#### Exercise goal
Set down, word for word, the line with "filter: none -> Attempts != 2" and the lines after it through the final line of the data below, without pictures.

#### Data excerpts

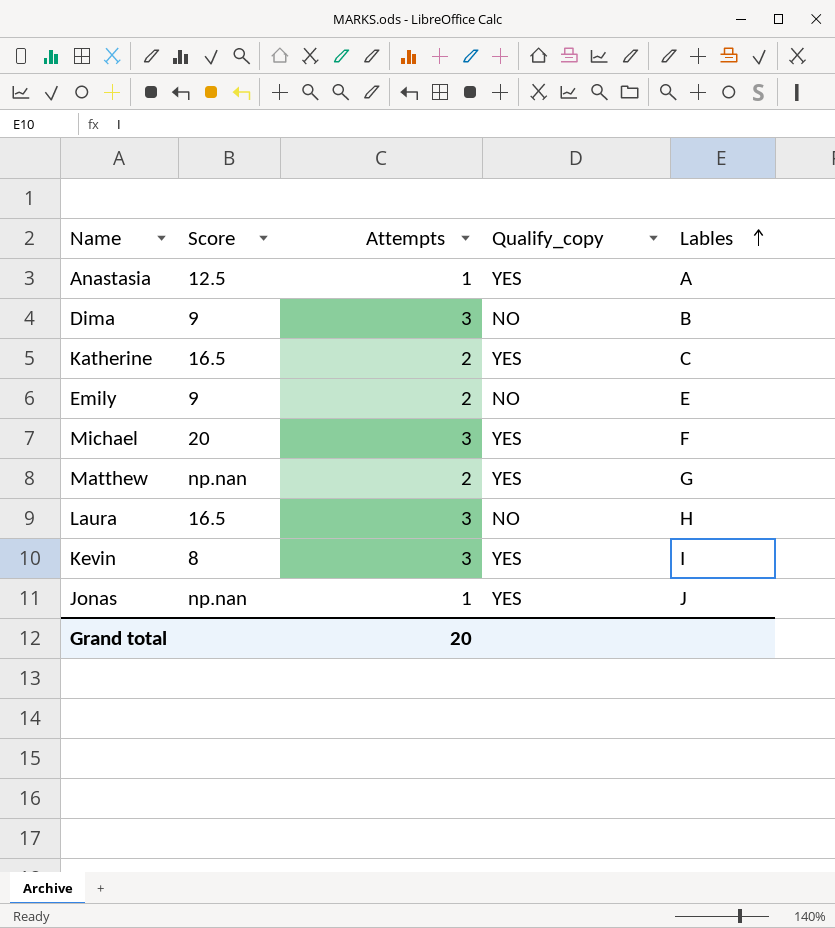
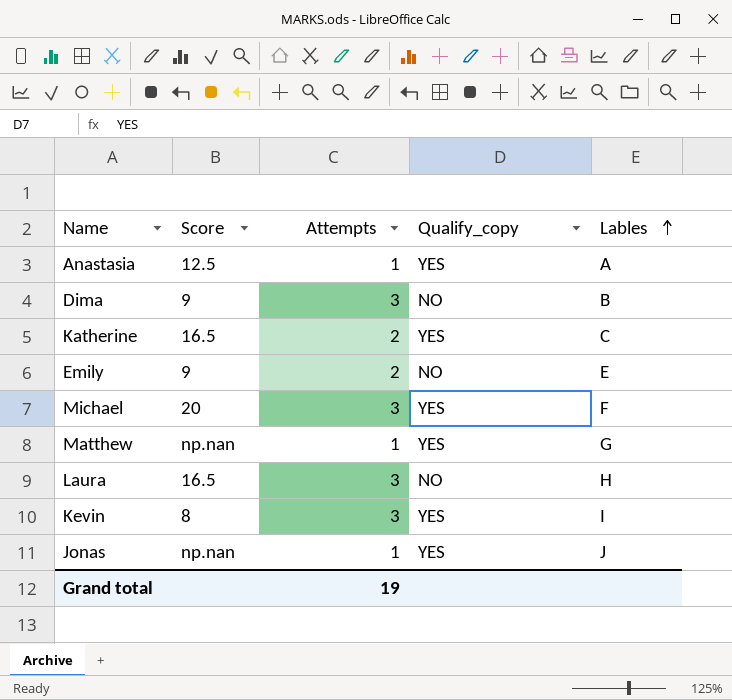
Matthew | Attempts: 2 -> 1
Grand total | Attempts: 20 -> 19

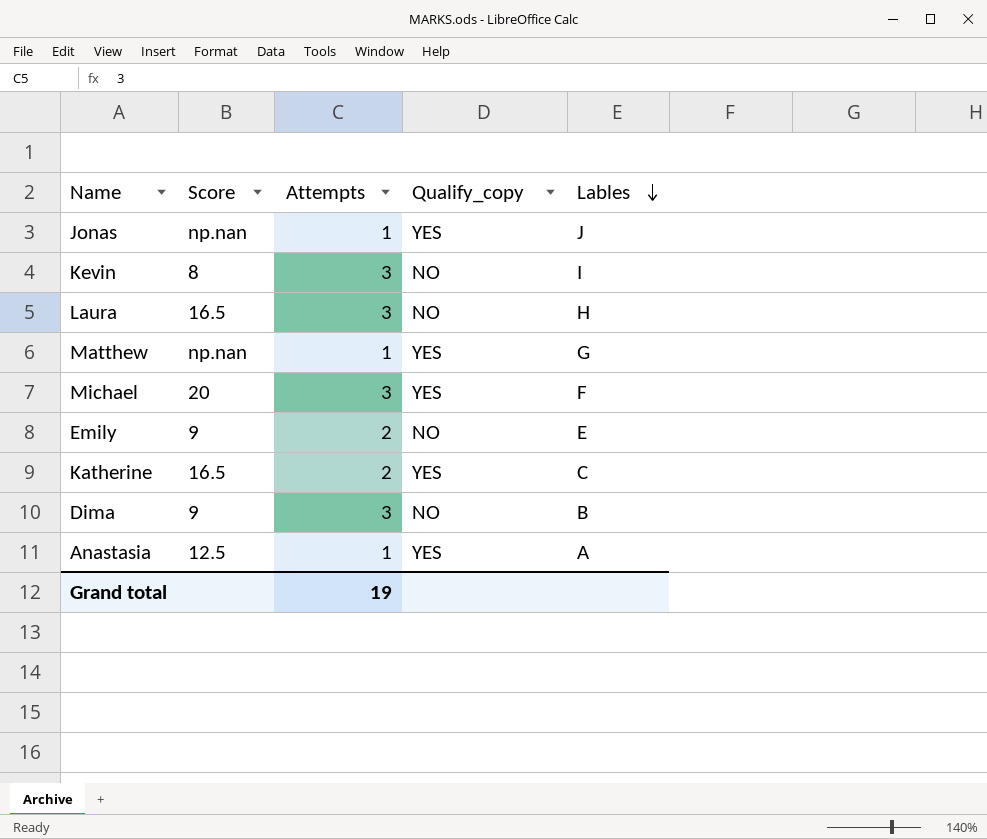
row order: Lables ascending -> Lables descending
Kevin | Qualify_copy: YES -> NO

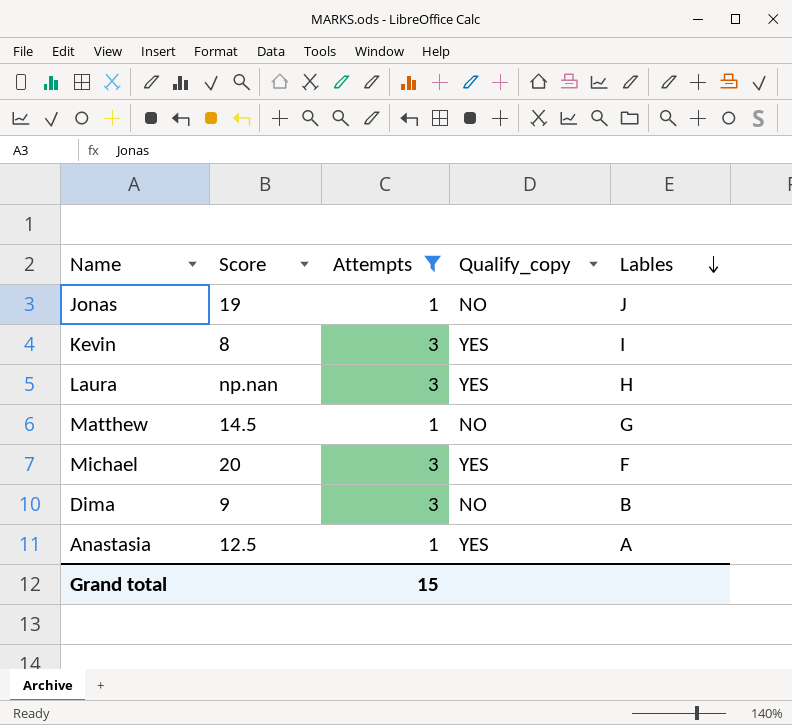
filter: none -> Attempts != 2
Jonas | Score: np.nan -> 19
Jonas | Qualify_copy: YES -> NO
Kevin | Qualify_copy: NO -> YES
Laura | Score: 16.5 -> np.nan
Laura | Qualify_copy: NO -> YES
Matthew | Score: np.nan -> 14.5
Matthew | Qualify_copy: YES -> NO
Grand total | Attempts: 19 -> 15

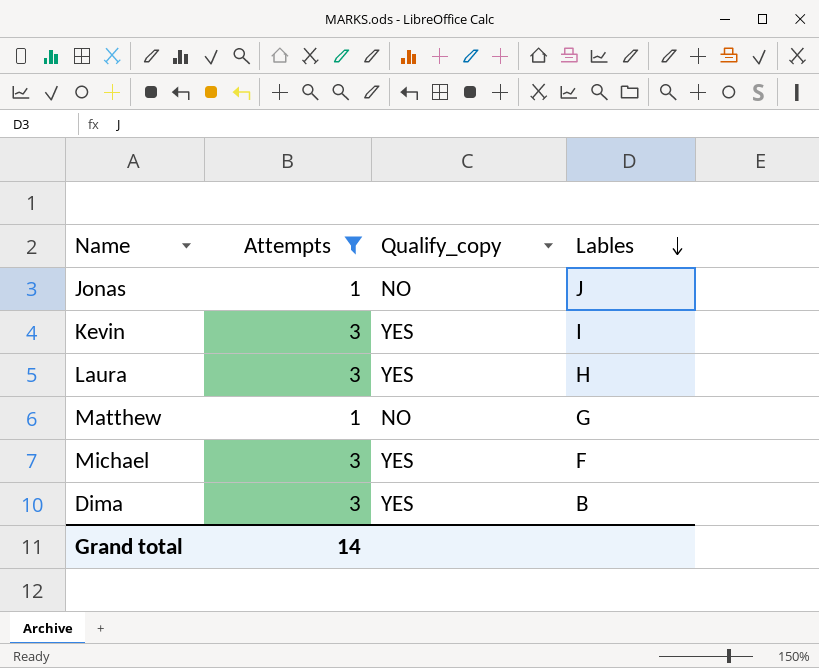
column Score | position: 2 -> none
row Anastasia: 12.5 | 1 | YES | A -> none
Dima | Qualify_copy: NO -> YES
Grand total | Attempts: 15 -> 14

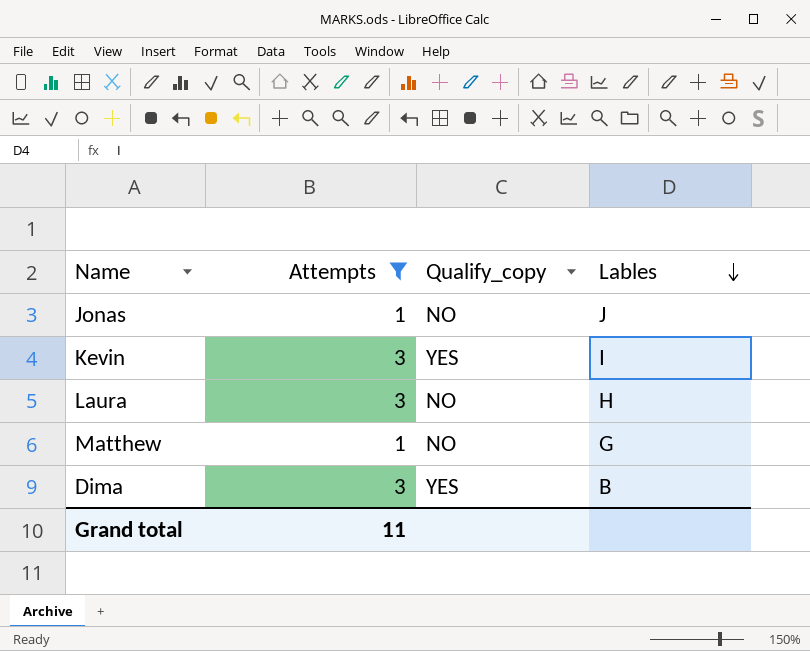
row Michael: 3 | YES | F -> none
Laura | Qualify_copy: YES -> NO
Grand total | Attempts: 14 -> 11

#### Answer to the exercise
filter: none -> Attempts != 2
Jonas | Score: np.nan -> 19
Jonas | Qualify_copy: YES -> NO
Kevin | Qualify_copy: NO -> YES
Laura | Score: 16.5 -> np.nan
Laura | Qualify_copy: NO -> YES
Matthew | Score: np.nan -> 14.5
Matthew | Qualify_copy: YES -> NO
Grand total | Attempts: 19 -> 15

column Score | position: 2 -> none
row Anastasia: 12.5 | 1 | YES | A -> none
Dima | Qualify_copy: NO -> YES
Grand total | Attempts: 15 -> 14

row Michael: 3 | YES | F -> none
Laura | Qualify_copy: YES -> NO
Grand total | Attempts: 14 -> 11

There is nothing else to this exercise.